▽

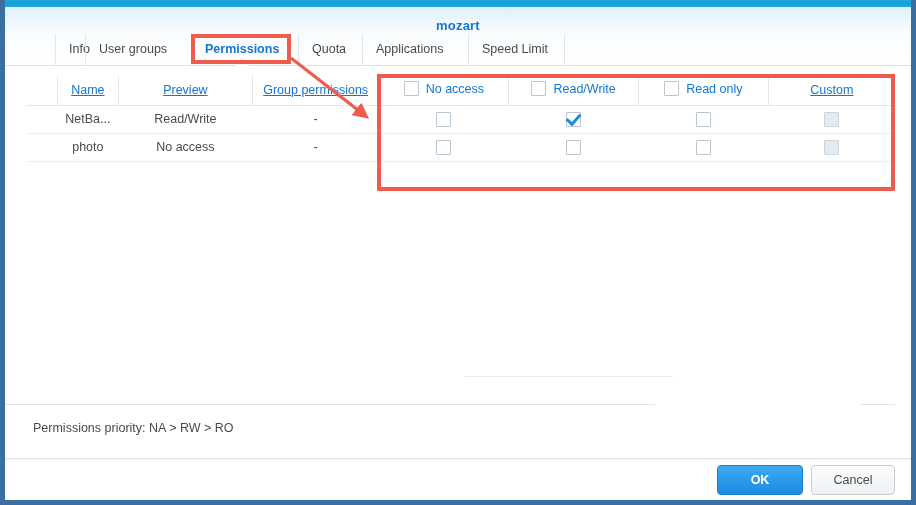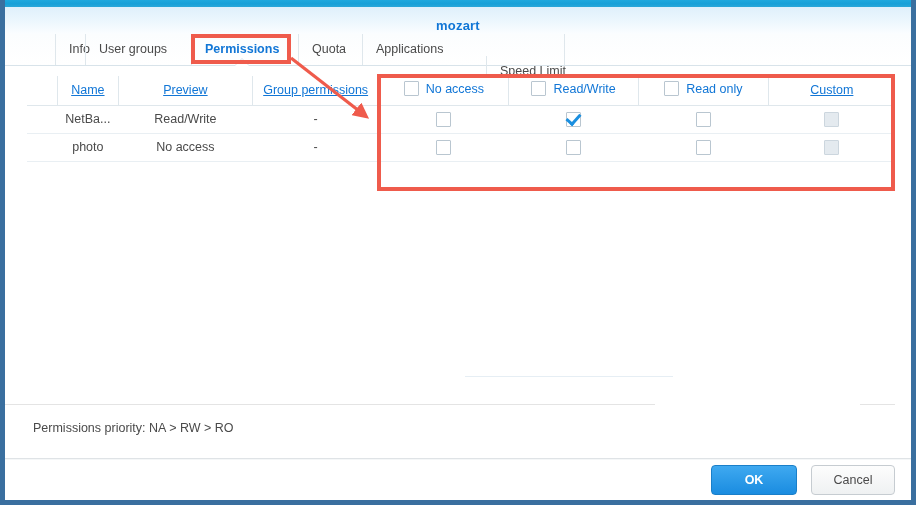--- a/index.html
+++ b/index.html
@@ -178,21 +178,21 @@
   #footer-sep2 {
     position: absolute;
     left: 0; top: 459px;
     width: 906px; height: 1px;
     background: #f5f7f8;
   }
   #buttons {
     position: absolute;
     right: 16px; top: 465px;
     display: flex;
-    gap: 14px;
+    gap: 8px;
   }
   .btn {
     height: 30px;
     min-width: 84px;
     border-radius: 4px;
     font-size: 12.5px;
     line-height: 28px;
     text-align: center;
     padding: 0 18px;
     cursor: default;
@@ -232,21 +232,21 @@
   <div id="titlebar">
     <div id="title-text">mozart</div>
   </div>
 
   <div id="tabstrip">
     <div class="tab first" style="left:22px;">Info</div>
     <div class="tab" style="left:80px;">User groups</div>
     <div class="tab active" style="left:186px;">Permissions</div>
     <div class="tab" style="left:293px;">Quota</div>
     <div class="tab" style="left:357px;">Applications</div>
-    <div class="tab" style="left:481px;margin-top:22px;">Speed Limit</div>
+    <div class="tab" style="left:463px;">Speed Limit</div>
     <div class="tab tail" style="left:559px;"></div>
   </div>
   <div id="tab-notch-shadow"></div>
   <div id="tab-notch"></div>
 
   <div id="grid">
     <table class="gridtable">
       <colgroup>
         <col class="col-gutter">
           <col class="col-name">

△
▽

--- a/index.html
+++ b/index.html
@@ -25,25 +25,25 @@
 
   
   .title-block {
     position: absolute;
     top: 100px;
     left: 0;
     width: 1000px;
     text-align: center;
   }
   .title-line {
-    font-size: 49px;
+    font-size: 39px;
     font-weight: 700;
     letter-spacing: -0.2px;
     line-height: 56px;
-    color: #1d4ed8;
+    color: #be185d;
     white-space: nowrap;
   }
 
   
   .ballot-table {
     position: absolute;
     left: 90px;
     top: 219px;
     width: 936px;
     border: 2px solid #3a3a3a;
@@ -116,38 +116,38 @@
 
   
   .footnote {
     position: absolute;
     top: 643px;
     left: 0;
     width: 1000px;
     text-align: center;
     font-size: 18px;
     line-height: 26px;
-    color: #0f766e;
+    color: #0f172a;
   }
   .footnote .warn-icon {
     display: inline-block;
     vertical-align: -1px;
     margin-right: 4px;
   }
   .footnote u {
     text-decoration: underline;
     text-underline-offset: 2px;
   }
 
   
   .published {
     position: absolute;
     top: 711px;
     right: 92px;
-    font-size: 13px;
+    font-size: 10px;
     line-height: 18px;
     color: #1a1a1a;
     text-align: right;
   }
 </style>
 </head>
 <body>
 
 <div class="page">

△

The task: Taking the line with "font-weight: 700;" as the first and the line with "line-height: 26px;" as the last, retype that stretch of the data above exactly, with no other lines.

Exercise output:
     font-weight: 700;
     letter-spacing: -0.2px;
     line-height: 56px;
-    color: #1d4ed8;
+    color: #be185d;
     white-space: nowrap;
   }
 
   
   .ballot-table {
     position: absolute;
     left: 90px;
     top: 219px;
     width: 936px;
     border: 2px solid #3a3a3a;
@@ -116,38 +116,38 @@
 
   
   .footnote {
     position: absolute;
     top: 643px;
     left: 0;
     width: 1000px;
     text-align: center;
     font-size: 18px;
     line-height: 26px;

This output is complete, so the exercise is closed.